## Material for this exercise

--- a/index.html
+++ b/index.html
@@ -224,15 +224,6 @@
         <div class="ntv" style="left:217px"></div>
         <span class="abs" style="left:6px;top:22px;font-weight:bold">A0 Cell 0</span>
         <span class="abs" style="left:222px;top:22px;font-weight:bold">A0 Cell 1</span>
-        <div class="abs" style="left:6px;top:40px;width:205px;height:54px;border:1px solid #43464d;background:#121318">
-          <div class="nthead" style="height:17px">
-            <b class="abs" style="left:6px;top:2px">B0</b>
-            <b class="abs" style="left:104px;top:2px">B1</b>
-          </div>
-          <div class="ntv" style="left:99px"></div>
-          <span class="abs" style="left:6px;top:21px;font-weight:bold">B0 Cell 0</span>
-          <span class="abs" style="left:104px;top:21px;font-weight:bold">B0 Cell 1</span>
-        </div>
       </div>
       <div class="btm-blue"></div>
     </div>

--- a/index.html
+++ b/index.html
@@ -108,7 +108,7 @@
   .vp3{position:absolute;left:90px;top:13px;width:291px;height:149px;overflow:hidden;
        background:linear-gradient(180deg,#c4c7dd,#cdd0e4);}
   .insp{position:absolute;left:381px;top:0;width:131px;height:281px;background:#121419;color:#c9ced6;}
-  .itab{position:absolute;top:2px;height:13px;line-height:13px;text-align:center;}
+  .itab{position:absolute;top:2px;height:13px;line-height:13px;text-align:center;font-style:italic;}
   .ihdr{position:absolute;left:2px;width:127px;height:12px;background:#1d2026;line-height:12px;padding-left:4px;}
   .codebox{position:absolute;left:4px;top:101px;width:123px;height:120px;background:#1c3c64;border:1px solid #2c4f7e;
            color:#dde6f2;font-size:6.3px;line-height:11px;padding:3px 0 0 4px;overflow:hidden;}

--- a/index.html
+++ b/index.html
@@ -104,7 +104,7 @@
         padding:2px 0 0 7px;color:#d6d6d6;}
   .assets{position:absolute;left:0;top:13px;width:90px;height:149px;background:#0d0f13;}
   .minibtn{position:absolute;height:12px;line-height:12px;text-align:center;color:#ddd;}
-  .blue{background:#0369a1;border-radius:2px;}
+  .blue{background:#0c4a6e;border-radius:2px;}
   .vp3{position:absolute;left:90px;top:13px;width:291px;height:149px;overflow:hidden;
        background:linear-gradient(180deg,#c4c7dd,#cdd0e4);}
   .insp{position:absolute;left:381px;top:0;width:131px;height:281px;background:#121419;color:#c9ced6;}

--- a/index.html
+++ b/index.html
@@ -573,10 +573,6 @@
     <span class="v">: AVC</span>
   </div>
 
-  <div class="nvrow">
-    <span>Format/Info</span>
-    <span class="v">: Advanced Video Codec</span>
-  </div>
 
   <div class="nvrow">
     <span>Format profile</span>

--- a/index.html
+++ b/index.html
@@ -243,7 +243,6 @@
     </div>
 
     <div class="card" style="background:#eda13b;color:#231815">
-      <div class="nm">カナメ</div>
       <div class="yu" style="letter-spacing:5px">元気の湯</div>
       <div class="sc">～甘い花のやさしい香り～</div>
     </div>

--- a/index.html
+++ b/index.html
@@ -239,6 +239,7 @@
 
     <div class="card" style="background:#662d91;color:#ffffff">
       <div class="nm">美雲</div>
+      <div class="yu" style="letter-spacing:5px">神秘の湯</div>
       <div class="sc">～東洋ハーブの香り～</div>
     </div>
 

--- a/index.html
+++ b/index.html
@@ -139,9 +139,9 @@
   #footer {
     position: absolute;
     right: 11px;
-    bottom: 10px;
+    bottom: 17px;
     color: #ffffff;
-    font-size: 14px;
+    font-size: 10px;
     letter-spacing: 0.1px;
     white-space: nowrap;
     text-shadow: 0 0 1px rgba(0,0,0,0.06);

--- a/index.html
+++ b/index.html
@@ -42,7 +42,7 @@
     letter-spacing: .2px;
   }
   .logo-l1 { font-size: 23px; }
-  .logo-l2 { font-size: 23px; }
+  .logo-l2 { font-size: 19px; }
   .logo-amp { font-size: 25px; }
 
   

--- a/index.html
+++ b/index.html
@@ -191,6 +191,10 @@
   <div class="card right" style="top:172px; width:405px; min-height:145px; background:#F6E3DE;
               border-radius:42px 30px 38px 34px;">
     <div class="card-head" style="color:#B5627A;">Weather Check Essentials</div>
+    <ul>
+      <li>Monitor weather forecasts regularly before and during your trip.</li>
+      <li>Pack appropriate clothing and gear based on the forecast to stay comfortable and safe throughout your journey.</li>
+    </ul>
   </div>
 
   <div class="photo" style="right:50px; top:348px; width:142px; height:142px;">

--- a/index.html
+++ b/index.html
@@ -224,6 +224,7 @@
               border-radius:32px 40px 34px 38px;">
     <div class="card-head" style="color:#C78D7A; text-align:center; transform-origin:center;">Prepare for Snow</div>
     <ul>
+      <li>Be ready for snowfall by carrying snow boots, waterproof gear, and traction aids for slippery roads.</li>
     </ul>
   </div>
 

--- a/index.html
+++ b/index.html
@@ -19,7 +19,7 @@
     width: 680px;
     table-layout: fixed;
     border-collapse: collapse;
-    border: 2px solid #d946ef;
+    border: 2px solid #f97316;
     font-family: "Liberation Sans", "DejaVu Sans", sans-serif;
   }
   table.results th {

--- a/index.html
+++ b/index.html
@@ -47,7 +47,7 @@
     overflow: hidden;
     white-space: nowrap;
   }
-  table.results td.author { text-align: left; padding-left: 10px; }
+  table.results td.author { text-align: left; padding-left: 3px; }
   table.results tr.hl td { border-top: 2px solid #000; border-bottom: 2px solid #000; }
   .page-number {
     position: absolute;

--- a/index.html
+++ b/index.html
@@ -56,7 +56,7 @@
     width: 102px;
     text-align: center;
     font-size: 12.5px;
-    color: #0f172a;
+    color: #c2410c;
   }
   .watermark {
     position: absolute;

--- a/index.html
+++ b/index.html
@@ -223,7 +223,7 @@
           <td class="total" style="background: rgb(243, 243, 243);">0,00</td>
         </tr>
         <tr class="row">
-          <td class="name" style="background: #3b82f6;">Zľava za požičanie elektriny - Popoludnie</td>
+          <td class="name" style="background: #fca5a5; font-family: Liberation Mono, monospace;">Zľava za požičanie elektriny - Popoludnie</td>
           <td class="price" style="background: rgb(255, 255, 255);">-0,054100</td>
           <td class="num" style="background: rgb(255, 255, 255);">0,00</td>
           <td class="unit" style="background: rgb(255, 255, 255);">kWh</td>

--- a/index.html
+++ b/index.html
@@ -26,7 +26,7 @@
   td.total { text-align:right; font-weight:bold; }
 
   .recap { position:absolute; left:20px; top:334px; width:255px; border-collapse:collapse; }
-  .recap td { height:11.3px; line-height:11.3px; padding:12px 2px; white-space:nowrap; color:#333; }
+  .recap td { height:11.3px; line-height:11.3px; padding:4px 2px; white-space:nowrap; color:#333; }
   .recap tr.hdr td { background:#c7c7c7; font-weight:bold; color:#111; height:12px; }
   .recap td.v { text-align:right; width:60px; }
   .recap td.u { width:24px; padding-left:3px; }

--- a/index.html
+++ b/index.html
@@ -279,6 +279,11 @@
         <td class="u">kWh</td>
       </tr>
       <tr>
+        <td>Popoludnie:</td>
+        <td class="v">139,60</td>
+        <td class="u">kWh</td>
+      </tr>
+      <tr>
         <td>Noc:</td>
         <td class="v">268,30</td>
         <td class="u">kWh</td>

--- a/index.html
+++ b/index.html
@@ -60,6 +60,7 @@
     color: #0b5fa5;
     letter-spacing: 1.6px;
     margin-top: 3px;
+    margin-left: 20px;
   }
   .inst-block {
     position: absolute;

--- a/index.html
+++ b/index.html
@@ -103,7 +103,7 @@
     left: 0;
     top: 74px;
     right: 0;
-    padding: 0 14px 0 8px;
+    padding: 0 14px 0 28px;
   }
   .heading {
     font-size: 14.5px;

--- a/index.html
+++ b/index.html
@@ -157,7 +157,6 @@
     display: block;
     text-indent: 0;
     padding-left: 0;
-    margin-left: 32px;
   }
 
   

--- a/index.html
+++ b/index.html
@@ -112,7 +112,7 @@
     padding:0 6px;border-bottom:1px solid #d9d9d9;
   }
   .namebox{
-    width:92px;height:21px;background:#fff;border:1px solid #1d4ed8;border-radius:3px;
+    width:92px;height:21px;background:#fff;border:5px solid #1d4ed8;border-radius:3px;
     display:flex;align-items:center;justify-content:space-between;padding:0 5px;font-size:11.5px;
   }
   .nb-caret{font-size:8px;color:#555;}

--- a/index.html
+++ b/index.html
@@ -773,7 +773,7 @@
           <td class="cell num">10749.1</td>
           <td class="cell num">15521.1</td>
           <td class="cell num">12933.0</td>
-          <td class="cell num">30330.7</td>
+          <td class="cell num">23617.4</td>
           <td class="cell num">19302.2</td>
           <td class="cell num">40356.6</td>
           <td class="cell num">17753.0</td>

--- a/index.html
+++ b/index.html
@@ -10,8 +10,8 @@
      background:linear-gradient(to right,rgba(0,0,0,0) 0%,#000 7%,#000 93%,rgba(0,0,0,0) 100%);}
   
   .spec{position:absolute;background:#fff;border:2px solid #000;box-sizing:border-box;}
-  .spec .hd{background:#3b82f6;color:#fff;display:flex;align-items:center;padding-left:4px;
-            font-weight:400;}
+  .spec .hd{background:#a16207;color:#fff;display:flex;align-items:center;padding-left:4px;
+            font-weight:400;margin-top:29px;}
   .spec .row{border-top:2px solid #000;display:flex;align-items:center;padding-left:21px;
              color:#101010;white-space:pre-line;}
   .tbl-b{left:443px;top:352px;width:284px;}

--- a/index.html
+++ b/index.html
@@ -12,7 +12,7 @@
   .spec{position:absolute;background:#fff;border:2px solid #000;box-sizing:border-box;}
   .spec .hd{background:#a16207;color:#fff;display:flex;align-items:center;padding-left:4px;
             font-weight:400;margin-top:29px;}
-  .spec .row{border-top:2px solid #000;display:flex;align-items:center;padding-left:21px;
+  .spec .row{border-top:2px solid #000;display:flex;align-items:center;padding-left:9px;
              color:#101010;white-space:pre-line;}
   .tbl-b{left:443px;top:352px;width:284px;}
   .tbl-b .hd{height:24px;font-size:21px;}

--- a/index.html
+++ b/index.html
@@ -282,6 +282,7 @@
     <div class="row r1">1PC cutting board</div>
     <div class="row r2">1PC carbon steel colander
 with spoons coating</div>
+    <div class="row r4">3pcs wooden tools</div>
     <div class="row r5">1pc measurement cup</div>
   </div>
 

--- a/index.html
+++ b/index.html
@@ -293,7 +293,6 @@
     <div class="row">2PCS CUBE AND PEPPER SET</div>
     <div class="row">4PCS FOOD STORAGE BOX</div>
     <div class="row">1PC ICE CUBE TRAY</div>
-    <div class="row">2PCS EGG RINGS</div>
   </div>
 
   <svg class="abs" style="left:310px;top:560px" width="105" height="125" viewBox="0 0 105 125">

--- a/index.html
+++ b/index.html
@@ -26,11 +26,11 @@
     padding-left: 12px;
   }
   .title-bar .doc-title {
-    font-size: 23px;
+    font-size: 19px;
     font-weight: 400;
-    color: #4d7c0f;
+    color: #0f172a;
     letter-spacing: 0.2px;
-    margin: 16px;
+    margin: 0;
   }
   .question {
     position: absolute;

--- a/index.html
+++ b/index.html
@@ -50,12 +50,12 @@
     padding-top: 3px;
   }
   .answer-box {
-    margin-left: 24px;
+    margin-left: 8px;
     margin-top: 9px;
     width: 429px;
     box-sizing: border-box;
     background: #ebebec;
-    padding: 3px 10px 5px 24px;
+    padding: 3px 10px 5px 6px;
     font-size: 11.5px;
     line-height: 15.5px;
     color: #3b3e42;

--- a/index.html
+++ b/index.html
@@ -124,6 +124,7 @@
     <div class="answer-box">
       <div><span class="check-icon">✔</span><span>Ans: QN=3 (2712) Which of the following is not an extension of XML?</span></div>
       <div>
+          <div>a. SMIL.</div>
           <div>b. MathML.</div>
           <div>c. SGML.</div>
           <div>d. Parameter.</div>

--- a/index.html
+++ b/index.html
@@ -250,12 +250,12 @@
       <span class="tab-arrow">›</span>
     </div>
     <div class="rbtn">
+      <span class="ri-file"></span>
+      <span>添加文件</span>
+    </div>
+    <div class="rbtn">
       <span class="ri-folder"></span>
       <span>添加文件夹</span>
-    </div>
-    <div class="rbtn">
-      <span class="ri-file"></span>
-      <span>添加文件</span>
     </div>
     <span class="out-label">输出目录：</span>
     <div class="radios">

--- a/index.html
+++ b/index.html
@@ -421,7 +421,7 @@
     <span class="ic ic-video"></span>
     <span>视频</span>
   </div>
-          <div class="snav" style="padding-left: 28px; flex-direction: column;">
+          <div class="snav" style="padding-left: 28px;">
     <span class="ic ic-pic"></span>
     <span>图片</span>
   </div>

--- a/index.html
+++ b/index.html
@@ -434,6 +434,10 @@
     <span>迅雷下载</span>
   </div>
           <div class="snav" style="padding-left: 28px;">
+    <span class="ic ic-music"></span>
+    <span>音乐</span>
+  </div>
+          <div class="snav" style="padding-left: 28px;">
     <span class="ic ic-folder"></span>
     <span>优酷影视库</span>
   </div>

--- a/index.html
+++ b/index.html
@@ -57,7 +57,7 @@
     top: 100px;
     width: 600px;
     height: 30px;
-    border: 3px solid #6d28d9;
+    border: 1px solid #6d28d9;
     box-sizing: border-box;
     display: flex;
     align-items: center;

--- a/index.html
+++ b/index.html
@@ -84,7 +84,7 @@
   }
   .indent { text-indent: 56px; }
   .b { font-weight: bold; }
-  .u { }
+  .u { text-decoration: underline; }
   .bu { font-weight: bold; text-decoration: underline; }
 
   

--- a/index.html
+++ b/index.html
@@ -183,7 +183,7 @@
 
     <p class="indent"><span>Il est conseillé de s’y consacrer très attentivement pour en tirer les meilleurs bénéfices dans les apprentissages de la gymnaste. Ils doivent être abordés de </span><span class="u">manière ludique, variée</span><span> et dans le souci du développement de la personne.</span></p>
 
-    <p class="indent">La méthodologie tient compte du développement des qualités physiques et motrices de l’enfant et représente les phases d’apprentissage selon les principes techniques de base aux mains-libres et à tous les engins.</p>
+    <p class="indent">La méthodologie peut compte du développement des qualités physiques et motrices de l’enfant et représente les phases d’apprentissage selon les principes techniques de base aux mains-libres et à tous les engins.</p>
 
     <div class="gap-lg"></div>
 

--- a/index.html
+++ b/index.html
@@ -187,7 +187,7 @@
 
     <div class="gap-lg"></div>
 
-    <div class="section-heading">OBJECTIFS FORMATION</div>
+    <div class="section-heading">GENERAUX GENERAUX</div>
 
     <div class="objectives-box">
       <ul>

## Description of the task
With the first line being the one containing "-103,7 +103,7 @@" and the last line the one containing "background:linear-gradient(to right,rgba(0,0,0,0) 0%,#000", transcribe exactly the lines above that fall in that range.

## Answer section
@@ -103,7 +103,7 @@
     left: 0;
     top: 74px;
     right: 0;
-    padding: 0 14px 0 8px;
+    padding: 0 14px 0 28px;
   }
   .heading {
     font-size: 14.5px;

--- a/index.html
+++ b/index.html
@@ -157,7 +157,6 @@
     display: block;
     text-indent: 0;
     padding-left: 0;
-    margin-left: 32px;
   }
 
   

--- a/index.html
+++ b/index.html
@@ -112,7 +112,7 @@
     padding:0 6px;border-bottom:1px solid #d9d9d9;
   }
   .namebox{
-    width:92px;height:21px;background:#fff;border:1px solid #1d4ed8;border-radius:3px;
+    width:92px;height:21px;background:#fff;border:5px solid #1d4ed8;border-radius:3px;
     display:flex;align-items:center;justify-content:space-between;padding:0 5px;font-size:11.5px;
   }
   .nb-caret{font-size:8px;color:#555;}

--- a/index.html
+++ b/index.html
@@ -773,7 +773,7 @@
           <td class="cell num">10749.1</td>
           <td class="cell num">15521.1</td>
           <td class="cell num">12933.0</td>
-          <td class="cell num">30330.7</td>
+          <td class="cell num">23617.4</td>
           <td class="cell num">19302.2</td>
           <td class="cell num">40356.6</td>
           <td class="cell num">17753.0</td>

--- a/index.html
+++ b/index.html
@@ -10,8 +10,8 @@
      background:linear-gradient(to right,rgba(0,0,0,0) 0%,#000 7%,#000 93%,rgba(0,0,0,0) 100%);}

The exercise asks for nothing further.